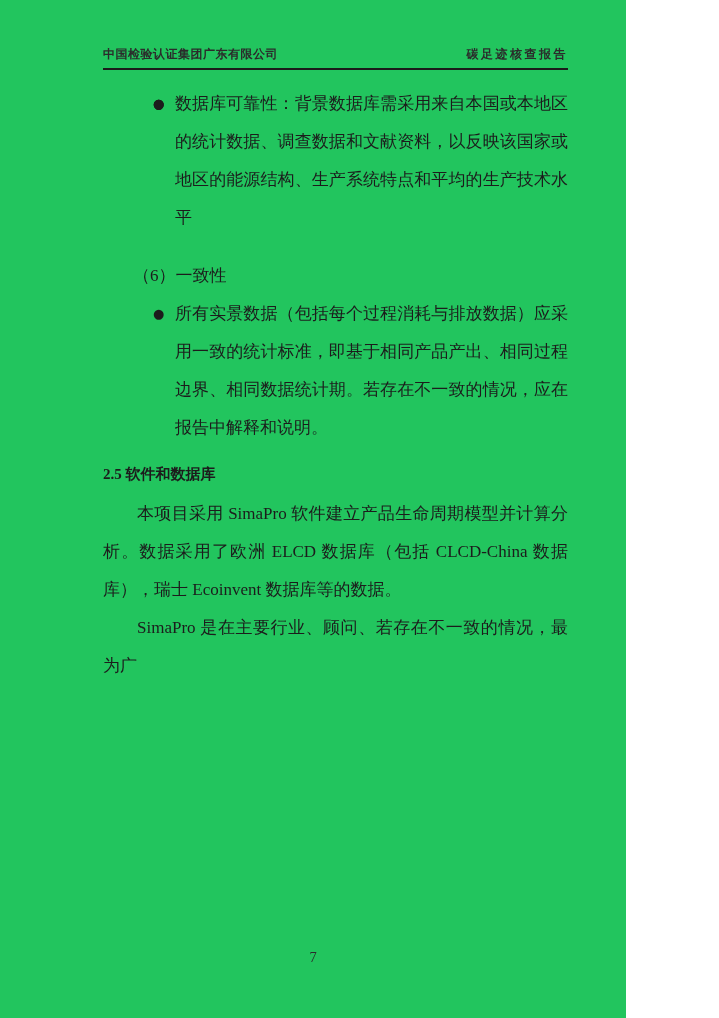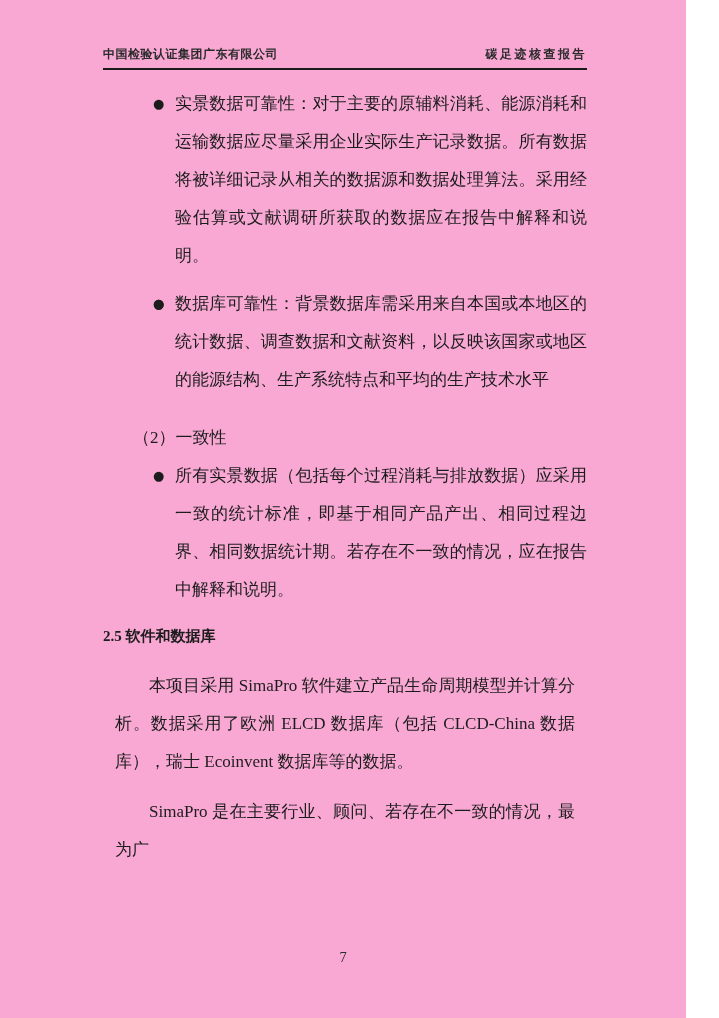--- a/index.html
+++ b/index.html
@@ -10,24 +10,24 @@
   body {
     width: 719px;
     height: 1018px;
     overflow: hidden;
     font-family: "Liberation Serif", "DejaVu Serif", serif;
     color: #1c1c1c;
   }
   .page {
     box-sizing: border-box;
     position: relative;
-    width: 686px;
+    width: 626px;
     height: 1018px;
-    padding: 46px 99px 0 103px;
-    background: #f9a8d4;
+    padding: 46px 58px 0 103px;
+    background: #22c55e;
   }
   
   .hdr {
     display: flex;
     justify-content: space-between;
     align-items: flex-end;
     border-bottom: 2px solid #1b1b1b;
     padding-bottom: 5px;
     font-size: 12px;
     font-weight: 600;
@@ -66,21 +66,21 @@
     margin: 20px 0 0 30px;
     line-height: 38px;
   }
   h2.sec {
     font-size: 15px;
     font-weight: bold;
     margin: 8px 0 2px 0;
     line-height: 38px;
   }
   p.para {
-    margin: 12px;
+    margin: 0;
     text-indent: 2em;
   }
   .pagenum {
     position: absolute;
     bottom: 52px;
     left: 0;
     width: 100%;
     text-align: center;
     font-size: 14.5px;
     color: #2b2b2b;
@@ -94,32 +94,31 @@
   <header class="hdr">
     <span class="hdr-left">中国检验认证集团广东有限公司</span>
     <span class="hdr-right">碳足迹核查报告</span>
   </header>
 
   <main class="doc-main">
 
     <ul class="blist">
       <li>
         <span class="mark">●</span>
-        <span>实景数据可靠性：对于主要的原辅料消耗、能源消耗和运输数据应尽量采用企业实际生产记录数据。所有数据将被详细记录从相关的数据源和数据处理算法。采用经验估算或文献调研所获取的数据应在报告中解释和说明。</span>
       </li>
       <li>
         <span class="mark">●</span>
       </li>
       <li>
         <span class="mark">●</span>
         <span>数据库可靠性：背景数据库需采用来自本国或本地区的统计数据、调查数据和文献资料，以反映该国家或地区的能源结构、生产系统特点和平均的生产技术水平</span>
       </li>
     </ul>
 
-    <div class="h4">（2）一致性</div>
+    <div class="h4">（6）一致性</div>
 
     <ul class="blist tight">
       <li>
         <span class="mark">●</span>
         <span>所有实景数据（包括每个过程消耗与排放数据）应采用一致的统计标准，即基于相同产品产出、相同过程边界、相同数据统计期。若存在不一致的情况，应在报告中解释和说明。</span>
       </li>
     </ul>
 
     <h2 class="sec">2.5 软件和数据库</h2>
☆ ☆ ☆ ☆ ☆ ☆ ☆
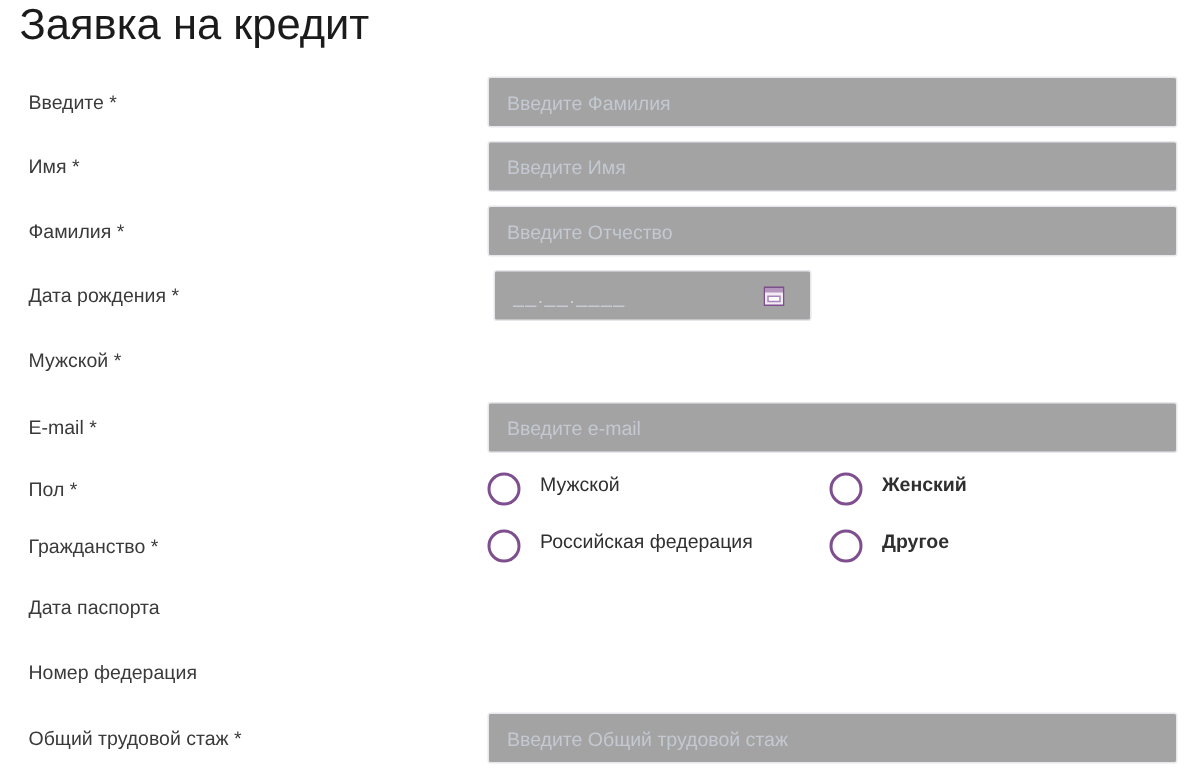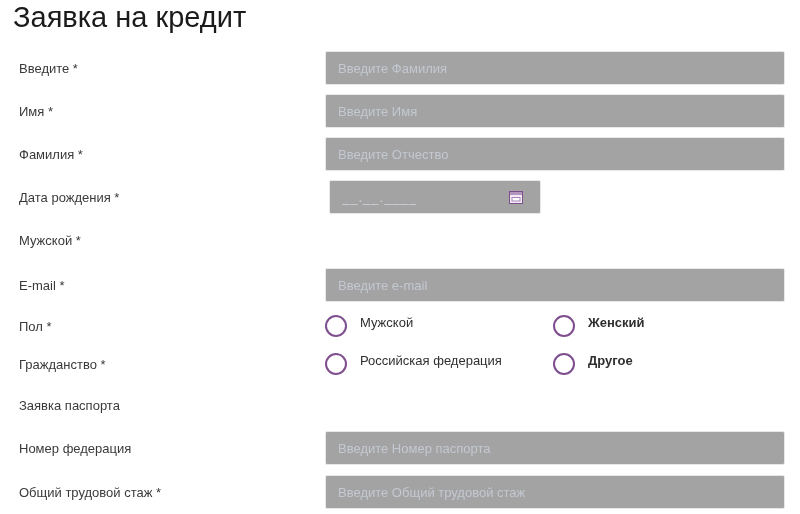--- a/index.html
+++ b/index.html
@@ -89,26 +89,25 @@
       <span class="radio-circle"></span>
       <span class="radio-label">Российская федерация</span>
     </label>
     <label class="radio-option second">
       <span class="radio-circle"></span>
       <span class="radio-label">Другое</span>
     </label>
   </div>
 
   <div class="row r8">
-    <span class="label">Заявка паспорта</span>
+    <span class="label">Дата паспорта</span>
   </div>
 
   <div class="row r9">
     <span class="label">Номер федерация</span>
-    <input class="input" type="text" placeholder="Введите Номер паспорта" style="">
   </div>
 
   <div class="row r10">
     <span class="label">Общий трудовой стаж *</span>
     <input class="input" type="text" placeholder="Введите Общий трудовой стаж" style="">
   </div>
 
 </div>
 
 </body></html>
☆ ☆ ☆ ☆ ☆ ☆ ☆
Lines with the word "input" in them: report all of these from the listing above.

-    <input class="input" type="text" placeholder="Введите Номер паспорта" style="">
     <input class="input" type="text" placeholder="Введите Общий трудовой стаж" style="">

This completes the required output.